学术报告通知
时间:2016年10月24日 下午14:30
地点:北航新主楼D639会议室
报告题目:Privacy-preserving
Average Consensus: Theory and Algorithm
主讲人:Dr.Jianping He
(Associate Research Fellow, University of
Victoria, Canada)
报告人Jianping He简介:
Jianping He (M’15) received the Ph.D. degree in control science and engineering from
Zhejiang University, Hangzhou, China, in 2013. He is currently an Associate
Research Fellow with the Department of Electrical and Computer Engineering,
University of Victoria, Victoria, BC, Canada. His current research interests
include the control and optimization of cyber-physical systems, the scheduling
and optimization in VANETs and social networks, and the investment decision in
financial market and electricity market. Dr. He serves as an Associate Editor
for the KSII Transactions on Internet and Information Systems. He is also a
Guest Editor of the International Journal of Robust and Nonlinear Control,
Neurocomputing, and the International Journal of Distributed Senor Networks. He
is the winner of Outstanding Thesis Award, Chinese Association of Automation,
2015.
报告内容摘要:
The goal of the privacy-preserving average consensus (PPAC) is to guarantee the
privacy of initial states and asymptotic consensus on the exact average of the
initial value.
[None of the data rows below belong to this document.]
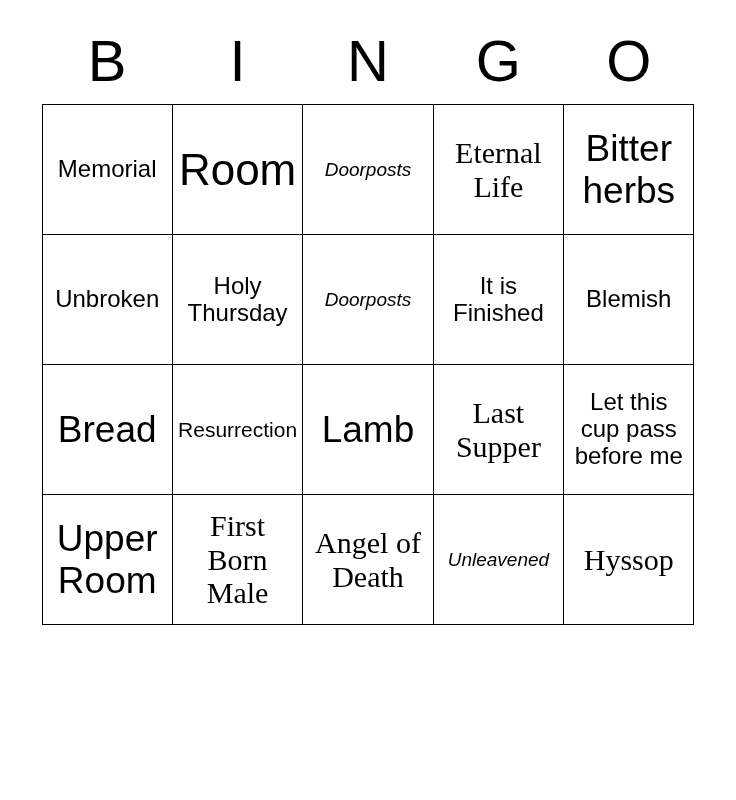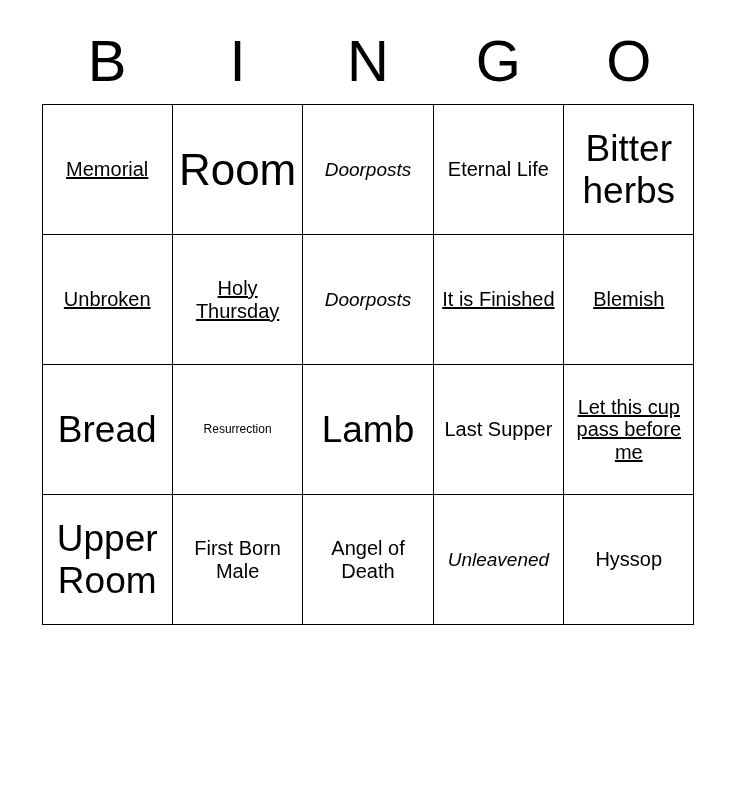"Memorial" .s-sm { font-size: 20px -> 24px; text-decoration: underline -> none }
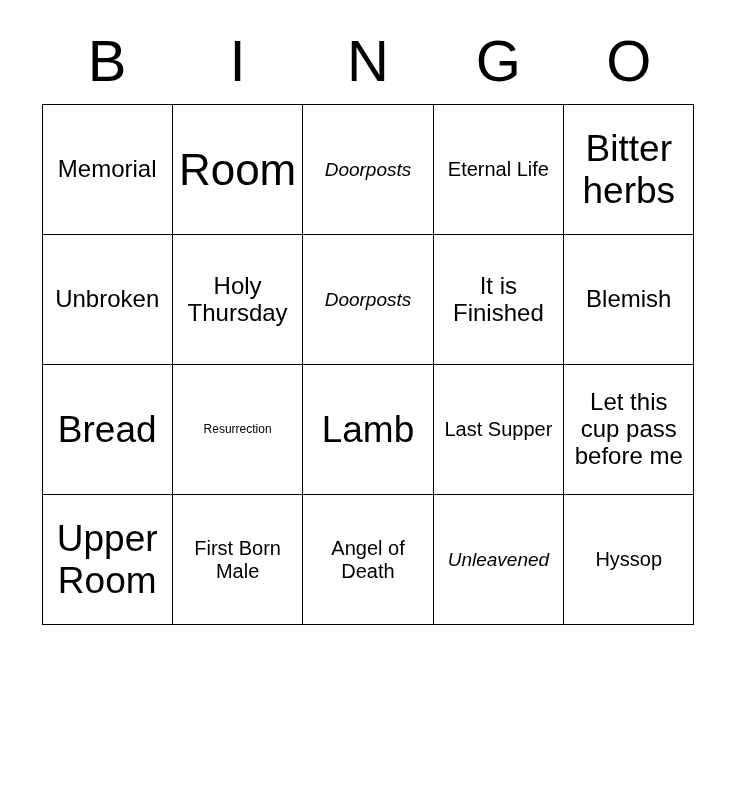"Eternal Life" .s-md { font-family: none -> Liberation Serif, serif; font-size: 20px -> 30px }
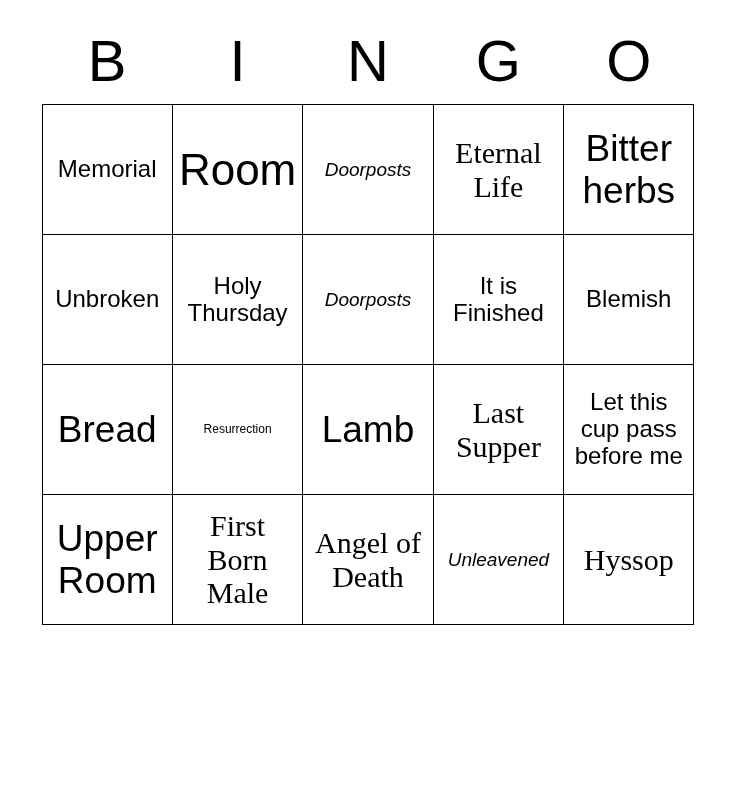"Resurrection" .s-xxs { font-size: 12px -> 21px }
This goal is achieved by an existing PPAC algorithm by adding
and subtracting variance decaying and zero-sum random noises to the consensus
process. However, there is lack of theoretical analysis to quantify the degree
of the privacy protection. In this talk, we analyze the privacy of the PPAC
algorithm in the sense of the maximum disclosure probability that the other
nodes can infer one node's initial state within a given small interval. We
first introduce a privacy definition, named (ϵ,σ)-data-privacy, to depict the maximum disclosure probability. We
prove that PPAC provides (ϵ,σ)-data-privacy, and
obtain the closed-form expression of the relationship betweenϵand σ. We also prove that the added noise with uniform distribution
is optimal in terms of achieving the highest (ϵ,σ)-data-privacy. Then, we prove that the disclosure probability
will converge to one when all information used in the consensus process is available,
i.e., the privacy is compromised. Finally, we propose an optimal
privacy-preserving average consensus (OPAC) algorithm to achieve the highest (ϵ,σ)-data-privacy. Simulations are conducted to verify the results.